The goal of this notebook is to add a variance explained and unscaled marginal effect size (following non-standardised distribution)


## Loading data


In [1]:
import polars as pl
from scipy.stats import chi2


### Load the dataset from previous notebook


In [2]:
lead_variant_maf_dataset = pl.read_parquet("../../data/lead-maf-vep/*.parquet")
print(lead_variant_maf_dataset.shape)
print(lead_variant_maf_dataset.columns)


(2622098, 20)
['variantId', 'studyId', 'studyLocusId', 'beta', 'zScore', 'pValueMantissa', 'pValueExponent', 'standardError', 'finemappingMethod', 'studyType', 'credibleSetSize', 'posteriorProbability', 'nSamples', 'nControls', 'nCases', 'majorPopulation', 'allelefrequencies', 'vepEffect', 'majorPopulationAF', 'majorPopulationMAF']


## Variance explained


The variance explained follows the simplified formula

${variance\;explained}=\chi^2 / n $

- The $\chi^2$ is calculated as **Inverse survival function** by using `scipy.stats.isf` function from lead variant $pValue$ (depicted as `pValueMantissa` and `pValueExponent`).
- The $n$ parameter is the number of samples derived from GWAS study description.

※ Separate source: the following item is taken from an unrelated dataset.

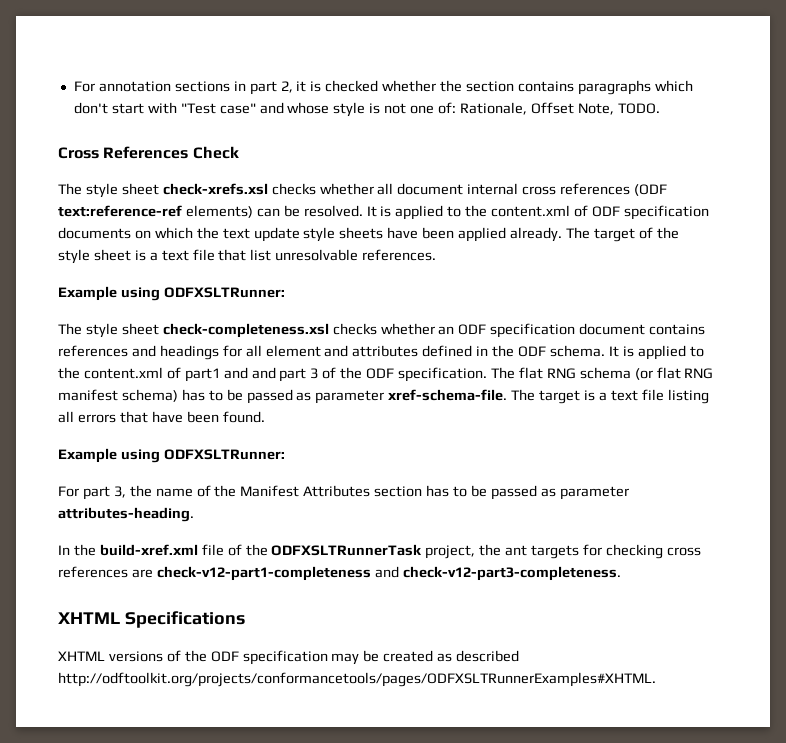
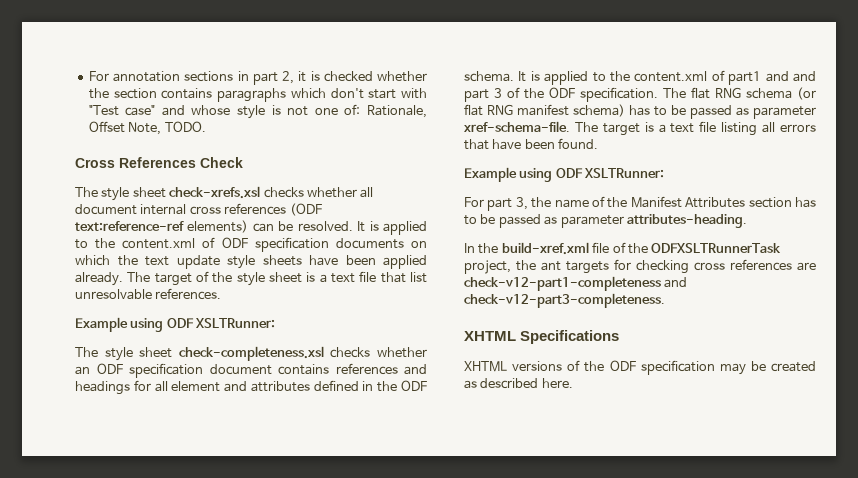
[163,287,285,298] ODFXSLTRunner: -> [166,318,276,328] ODF XSLTRunner:
[163,449,285,460] ODFXSLTRunner: -> [555,168,665,178] ODF XSLTRunner:
[58,672,656,687] http://odftoolkit.org/projects/conformancetools/pages/ODFXSLTRunnerExamples#XHTML. -> [541,378,573,388] here.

- In case where the `pValueExponent < 300` to avoid floating point errors we estimate $\chi^2$ statistic with $-log_{10}(pValue)$
- The $variance\;explained$ can be only calculated where the $n > 0$


In [3]:
def variance_explained(p_value_mantissa: pl.Expr, p_value_exponent: pl.Expr, n_samples: pl.Expr) -> pl.Expr:
    """Estimate the variance explained by the lead variant in a dataset.

    # NOTE! Calculate variance explained requires removal of the studies that have nSamples = 0
    """
    p_value = (p_value_mantissa.cast(pl.Float64()) * pl.lit(10).pow(p_value_exponent.cast(pl.Float64()))).alias(
        "pValue"
    )
    neglog_pval = -1 * p_value_mantissa.log10() + p_value_exponent
    neglog_approximation_intercept = -5.367
    neglog_approximation_coeff = 4.596
    chi2_stat = (
        pl.when(p_value_exponent < -300)
        .then(neglog_pval * neglog_approximation_coeff + neglog_approximation_intercept)
        .otherwise(p_value.map_elements(lambda x: chi2.isf(x, df=1), pl.Float64()))
    ).alias("chi2Stat")
    variance_exp = (chi2_stat / n_samples).alias("varianceExplained")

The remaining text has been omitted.